We can reduce this area of effect by creating aliased urls. For instance, we could have /homepage/graphql and /checkout/graphql all route to the same instance of the graph, but allow us to do traffic shaping on these portions of the graph. This can make library code a little more difficult for callers, so keep that in mind.

That still doesn't allow us a fine grained traffic shaping capability. For that, we'll need to include metadata on the request with what the query is about. Most systems that I've encountered can't (or don't for performance reasons) read the body of a POST when making routing decisions. This means we need to include information in the headers (e.g. X-GQL-OperationName) for what sort of query we're running. Once we have that information, we can begin to rate limit or completely block the queries that have particular operations names.

Unless that value is validated, attackers could write a body with MyVeryExpensiveQuery and put MyCheapQuery in the header. To prevent this, we need to validate that the incoming header matches the values within the body.

If you're doing the query registration work mentioned above in the backwards compatibility section, you can also generate known URLs that are static for each query. This may help with any addressability concerns that SREs may have.

Cache offload

Given that GraphQL operates on POST basis rather than GET, you may run into issues when trying to configure caching. Some providers, such as Akamai, support caching on HTTP POST.
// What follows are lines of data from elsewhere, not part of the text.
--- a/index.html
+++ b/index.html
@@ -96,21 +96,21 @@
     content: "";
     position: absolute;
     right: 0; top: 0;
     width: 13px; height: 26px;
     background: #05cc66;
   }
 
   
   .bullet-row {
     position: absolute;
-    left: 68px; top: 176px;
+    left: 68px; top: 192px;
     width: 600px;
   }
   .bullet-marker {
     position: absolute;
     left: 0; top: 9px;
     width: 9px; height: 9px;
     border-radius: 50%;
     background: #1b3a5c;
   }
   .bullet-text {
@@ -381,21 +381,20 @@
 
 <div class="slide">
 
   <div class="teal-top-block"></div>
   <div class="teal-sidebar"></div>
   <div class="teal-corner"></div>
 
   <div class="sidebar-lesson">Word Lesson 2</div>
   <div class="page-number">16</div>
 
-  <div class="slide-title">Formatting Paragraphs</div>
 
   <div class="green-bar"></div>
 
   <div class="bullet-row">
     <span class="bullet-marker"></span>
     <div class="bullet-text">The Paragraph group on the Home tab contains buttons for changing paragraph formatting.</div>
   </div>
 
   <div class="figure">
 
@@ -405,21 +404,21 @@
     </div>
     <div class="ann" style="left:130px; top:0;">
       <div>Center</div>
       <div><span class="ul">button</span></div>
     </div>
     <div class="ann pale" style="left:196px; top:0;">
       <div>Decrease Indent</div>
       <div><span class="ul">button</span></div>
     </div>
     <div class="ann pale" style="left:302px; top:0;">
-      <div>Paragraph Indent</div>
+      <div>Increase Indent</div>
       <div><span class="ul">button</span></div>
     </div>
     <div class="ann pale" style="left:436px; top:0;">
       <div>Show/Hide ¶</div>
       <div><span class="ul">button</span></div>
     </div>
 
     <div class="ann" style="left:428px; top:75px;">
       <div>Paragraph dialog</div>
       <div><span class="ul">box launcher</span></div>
If yours doesn't, there are some things you'll need to figure out when converting your graphql requests to GET. One option is to use the static url for each query, as mentioned in the throttling section. You'll also need to pass in any variables. This can be done with headers, but take into consideration (and monitor!) the maximum header sizes.

Front-end teams have increased responsibilities

One of the biggest shifts in moving to federated GraphQL is transitioning some of the control that backend teams have traditionally held, and sharing it with the frontend developers who are calling the API. This can be a scary transition, so it's critical to educate everyone involved with the graph on failure modes.

Some folks have experimented with automated complexity analysis, which allows robots to tell developers "This query is really complex and may cause availability/latency concerns. Think twice!". I've not had direct experience with this, but it's described in enough detail to implement it on the Apollo blog post on dealing with malicious GQL queries.

Along the lines of availability concerns, with just a few simple changes of a query, we may have included unknown numbers of additional dependent services. This isn't going to be apparent to developers who aren't aware of how the graph is implemented along backend services. We don't really want teams caring tons about this, because it's a lot to hold in your head and changes over time. To address this, we can build automated processes which can detect changes to any graphql query plan and publish that information onto a pull request to let folks know that these things could use a second look.

Beyond that, our front-end developers need to start getting more comfortable with the availability/latency tradeoffs in making additional calls. Luckily, GraphQL deals well with partial data in responses, but the additional latency of adding a new service isn't easily mitigated.